So Daixiwen I am very interested to know why you keep your PLLs out of Qsys??
I am not surprised how the pins changing thing is a hassle but I’m more surprised there is no tcl script way to keep them straight.
The last time I programmed hardware it was PALASM, ABEL and UV erasable 22V10.
Even though I wrote the code first, I always drew schematics for the programmers and anyone else that I need to explain how things worked for documentation reasons.
It made life easier for everyone involved especially me.
It is really not helpful when the repair/service/assembly technician opens the schematic of the device and there is an abstract block defined by some programming which he doesn’t understand but he does know what a register is and combinatorial logic should do.
I already wish it were different??
Seems to me that Qsys should be able to make a schematic on its own from the VHDL/Verilog if the component had a drawing/graphical object (for lack of a better term) with the pins defined??
Seems like when you “connect things in VHDL a schematic should fall out of that process if the graphical/drawing information existed in the model for that component.
Are you saying that there is not a way to attach a graphical representation to a VHDL/Verilog component because the canned ones from Altera have this even though I suspect/assumed somewhere is a VHDL description underneath the covers somewhere?
So can you see from the “big daddy”/project VHDL file why my clock pin is not connected?
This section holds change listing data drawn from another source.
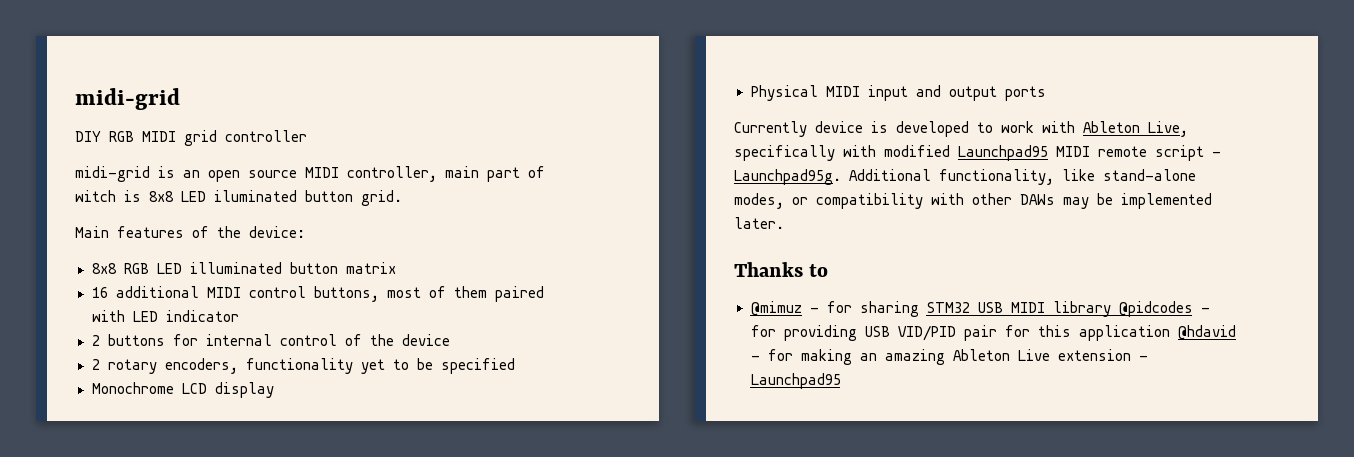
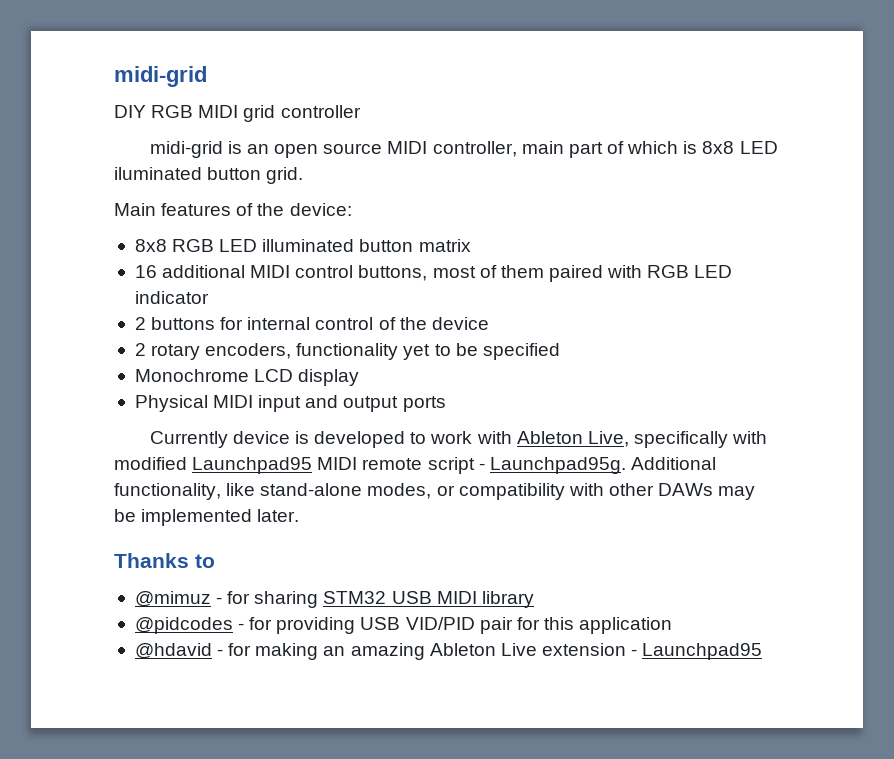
[75,190,116,202] witch -> [627,141,679,154] which
(125, 316) none -> [647,265,690,278] RGB
(1111, 309) none -> (534, 599) //
(1170, 333) none -> (673, 625) //

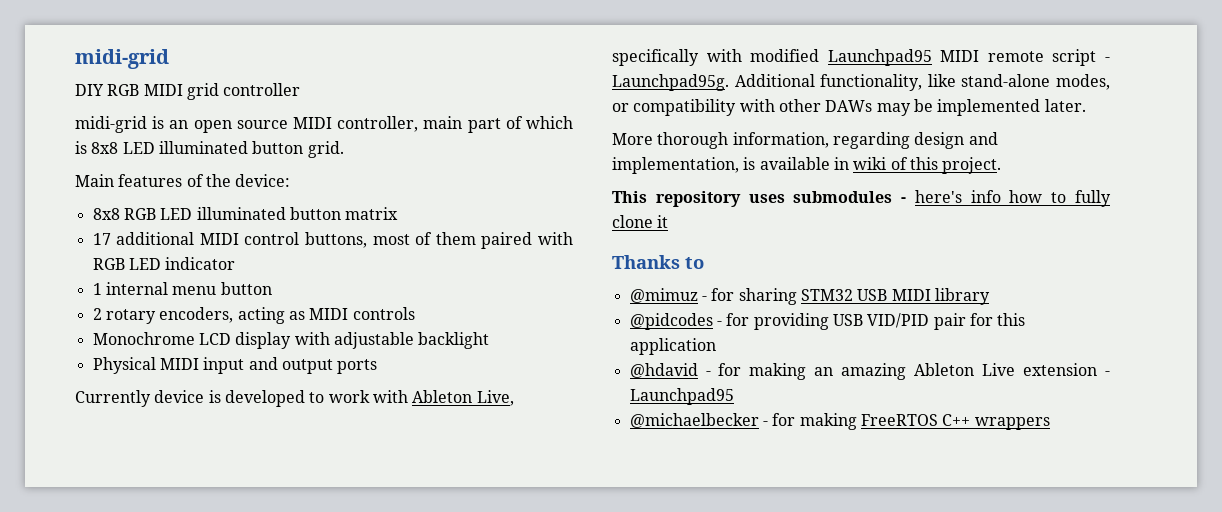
[114,167,202,180] iluminated -> [158,141,248,154] illuminated
[134,265,157,278] 16 -> [92,233,111,245] 17
[134,317,489,330] [134,343,560,360] 2 buttons for internal control of the device // 2 rotary encoders, functionality yet to be specified -> [92,282,272,295] [92,307,415,324] 1 internal menu button // 2 rotary encoders, acting as MIDI controls
(360, 377) none -> [294,332,490,349] with adjustable backlight
(300, 515) none -> [612,132,998,149] [612,157,1002,174] [612,190,1111,207] [612,215,669,228] // More thorough information, regarding design and implementation, is available in wiki of this project. // This repository uses submodules - here's info how to fully clone it
(763, 651) none -> [629,413,1050,430] // @michaelbecker - for making FreeRTOS C++ wrappers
In Quartus if I go to assignments and search for pin E1 I can see it is connected to signal name CLK_FPGA_50M.
Okay fair enough.
I would assume that the pinassignment.tcl script made this assignment from the statement “set_location_assignment PIN_E1 -to CLK_FPGA_50M”
Okay that signal name is assigned to the E1 pin where it should be but I still don’t understand/have no clue how to connect/tie together CLK_FPGA_50M signal to my clk_in input of my clock source component in Qsys.
Seems to me there should be a way/method (I can’t find an example or I am reading over it) to say assign this signal from pin E1 in this case “CLK_FPGA_50M” so it connects to this component in this case my clock source named “ext_clk_50” and its input signal clk_in.
If fact what bothers me more is that in the pinassignment.tcl script I don’t recognize any of the signal names.
Yes I need a couple of buses for the ddram controller but that is not what it is called in my component …..in my component they are called porta and portb.
In the tcl script I have this nonsense set_location_assignment PIN_B3 -to RAM_A0 etc.(there is another statement that makes sense it defines what type of signal/what type of pin to use set_instance_assignment -name IO_STANDARD "1.8 V" -to RAM_A0).
Seems like I have two names for everything how is this helpful?
What purpose does it serve to call the pin something other than what it’s called on the component?.
If I were doing it you would assign the pin the name to a signal of the component like componentname.signalname.
So in my case I would do a command that would look like this set_location_assignment PIN_E1 to ext_clk_50.clk_in.
Apparently (by looking at my big daddy VHDL file and the pinassignment.tcl fil) this double naming is going on everywhere but why would you do his even if you could?